> _Before-and-after page screenshots_:
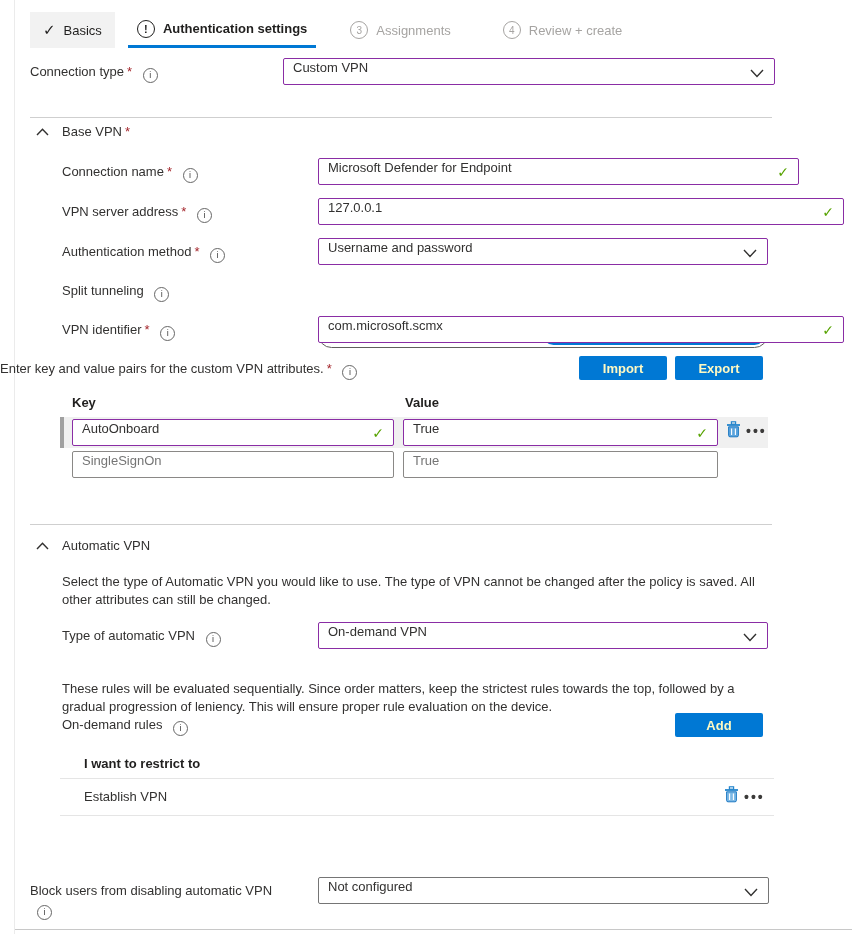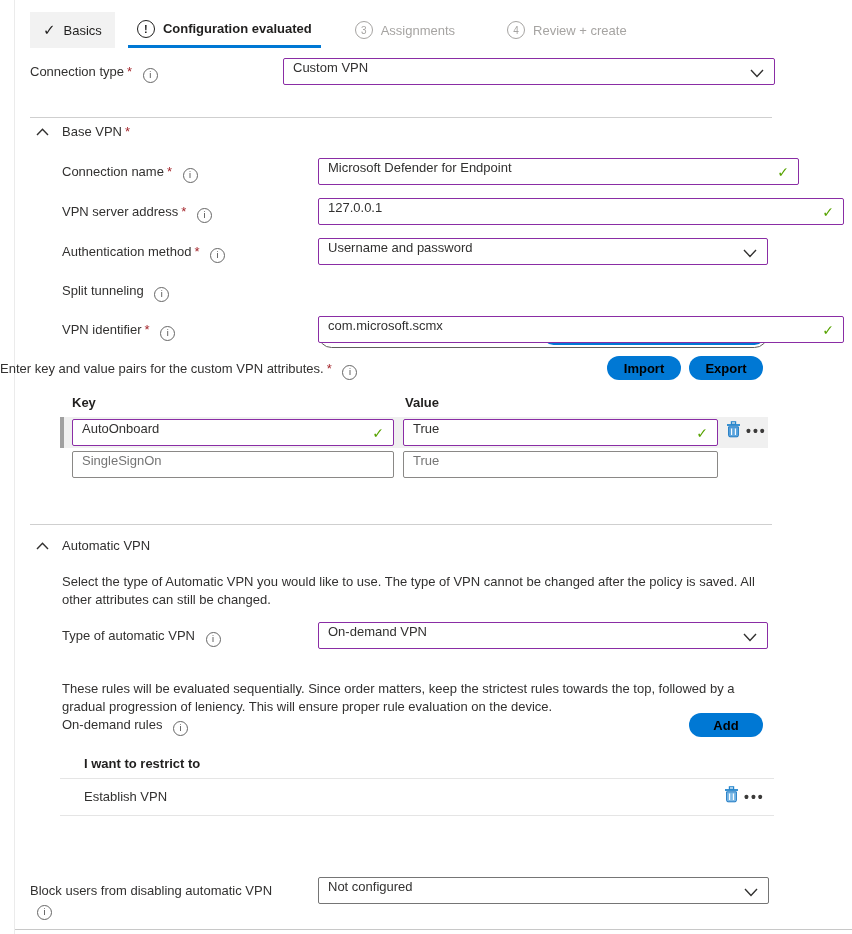--- a/index.html
+++ b/index.html
@@ -34,21 +34,21 @@
   .changed{border-color:#8a2da5;}
   .valid-check{position:absolute;right:9px;top:5px;color:#57a300;font-size:14px;}
   .dd-chevron{position:absolute;right:10px;top:10px;}
 
   
   .toggle{position:relative;box-sizing:border-box;height:27px;border:1px solid #5f5e5c;border-radius:14px;background:#fff;margin-top:44px;}
   .toggle-left{position:absolute;left:0;width:50%;top:0;bottom:0;display:flex;align-items:center;justify-content:center;color:#323130;}
   .toggle-right{position:absolute;left:50%;right:2px;top:2px;bottom:2px;background:#0078d4;border-radius:12px;display:flex;align-items:center;justify-content:center;color:#fff;font-weight:700;}
 
   
-  .btn{box-sizing:border-box;width:74px;height:24px;background:#0078d4;color:#000000;font-weight:700;font-size:13px;border:none;border-radius:12px;display:flex;align-items:center;justify-content:center;cursor:pointer;font-family:inherit;}
+  .btn{box-sizing:border-box;width:88px;height:24px;background:#0078d4;color:#fef9c3;font-weight:700;font-size:13px;border:none;border-radius:2px;display:flex;align-items:center;justify-content:center;cursor:pointer;font-family:inherit;}
   .btn-group{position:absolute;right:89px;top:0;display:flex;gap:8px;}
 
   
   .kv-header{position:absolute;font-weight:700;color:#201f1e;}
   .kv-row1-band{position:absolute;left:60px;right:84px;top:417px;height:31px;background:#f0f0f0;}
   .kv-row1-bar{position:absolute;left:60px;top:417px;width:4px;height:31px;background:#a0a0a0;}
   .abs{position:absolute;}
   .kv-input{width:322px;}
   .kv-input-val{width:315px;}
   .muted-field{border-color:#8a8886;color:#757575;}
@@ -70,21 +70,21 @@
   <div class="page-left-border"></div>
   <div class="page-bottom-border"></div>
 
   <div class="tabs">
     <div class="tab tab-basics">
       <span class="check-glyph">✓</span>
       <span>Basics</span>
     </div>
     <div class="tab tab-config">
       <span class="alert-circle">!</span>
-      <span>Configuration evaluated</span>
+      <span>Authentication settings</span>
     </div>
     <div class="tab tab-muted tab-assignments">
       <span class="step-circle">3</span>
       <span>Assignments</span>
     </div>
     <div class="tab tab-muted tab-review">
       <span class="step-circle">4</span>
       <span>Review + create</span>
     </div>
   </div>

> _AIM OF THE TASK_: All of the lines above must be printed again exactly, and no picture may appear in the copy.

> _EXPECTED ANSWER_:
--- a/index.html
+++ b/index.html
@@ -34,21 +34,21 @@
   .changed{border-color:#8a2da5;}
   .valid-check{position:absolute;right:9px;top:5px;color:#57a300;font-size:14px;}
   .dd-chevron{position:absolute;right:10px;top:10px;}
 
   
   .toggle{position:relative;box-sizing:border-box;height:27px;border:1px solid #5f5e5c;border-radius:14px;background:#fff;margin-top:44px;}
   .toggle-left{position:absolute;left:0;width:50%;top:0;bottom:0;display:flex;align-items:center;justify-content:center;color:#323130;}
   .toggle-right{position:absolute;left:50%;right:2px;top:2px;bottom:2px;background:#0078d4;border-radius:12px;display:flex;align-items:center;justify-content:center;color:#fff;font-weight:700;}
 
   
-  .btn{box-sizing:border-box;width:74px;height:24px;background:#0078d4;color:#000000;font-weight:700;font-size:13px;border:none;border-radius:12px;display:flex;align-items:center;justify-content:center;cursor:pointer;font-family:inherit;}
+  .btn{box-sizing:border-box;width:88px;height:24px;background:#0078d4;color:#fef9c3;font-weight:700;font-size:13px;border:none;border-radius:2px;display:flex;align-items:center;justify-content:center;cursor:pointer;font-family:inherit;}
   .btn-group{position:absolute;right:89px;top:0;display:flex;gap:8px;}
 
   
   .kv-header{position:absolute;font-weight:700;color:#201f1e;}
   .kv-row1-band{position:absolute;left:60px;right:84px;top:417px;height:31px;background:#f0f0f0;}
   .kv-row1-bar{position:absolute;left:60px;top:417px;width:4px;height:31px;background:#a0a0a0;}
   .abs{position:absolute;}
   .kv-input{width:322px;}
   .kv-input-val{width:315px;}
   .muted-field{border-color:#8a8886;color:#757575;}
@@ -70,21 +70,21 @@
   <div class="page-left-border"></div>
   <div class="page-bottom-border"></div>
 
   <div class="tabs">
     <div class="tab tab-basics">
       <span class="check-glyph">✓</span>
       <span>Basics</span>
     </div>
     <div class="tab tab-config">
       <span class="alert-circle">!</span>
-      <span>Configuration evaluated</span>
+      <span>Authentication settings</span>
     </div>
     <div class="tab tab-muted tab-assignments">
       <span class="step-circle">3</span>
       <span>Assignments</span>
     </div>
     <div class="tab tab-muted tab-review">
       <span class="step-circle">4</span>
       <span>Review + create</span>
     </div>
   </div>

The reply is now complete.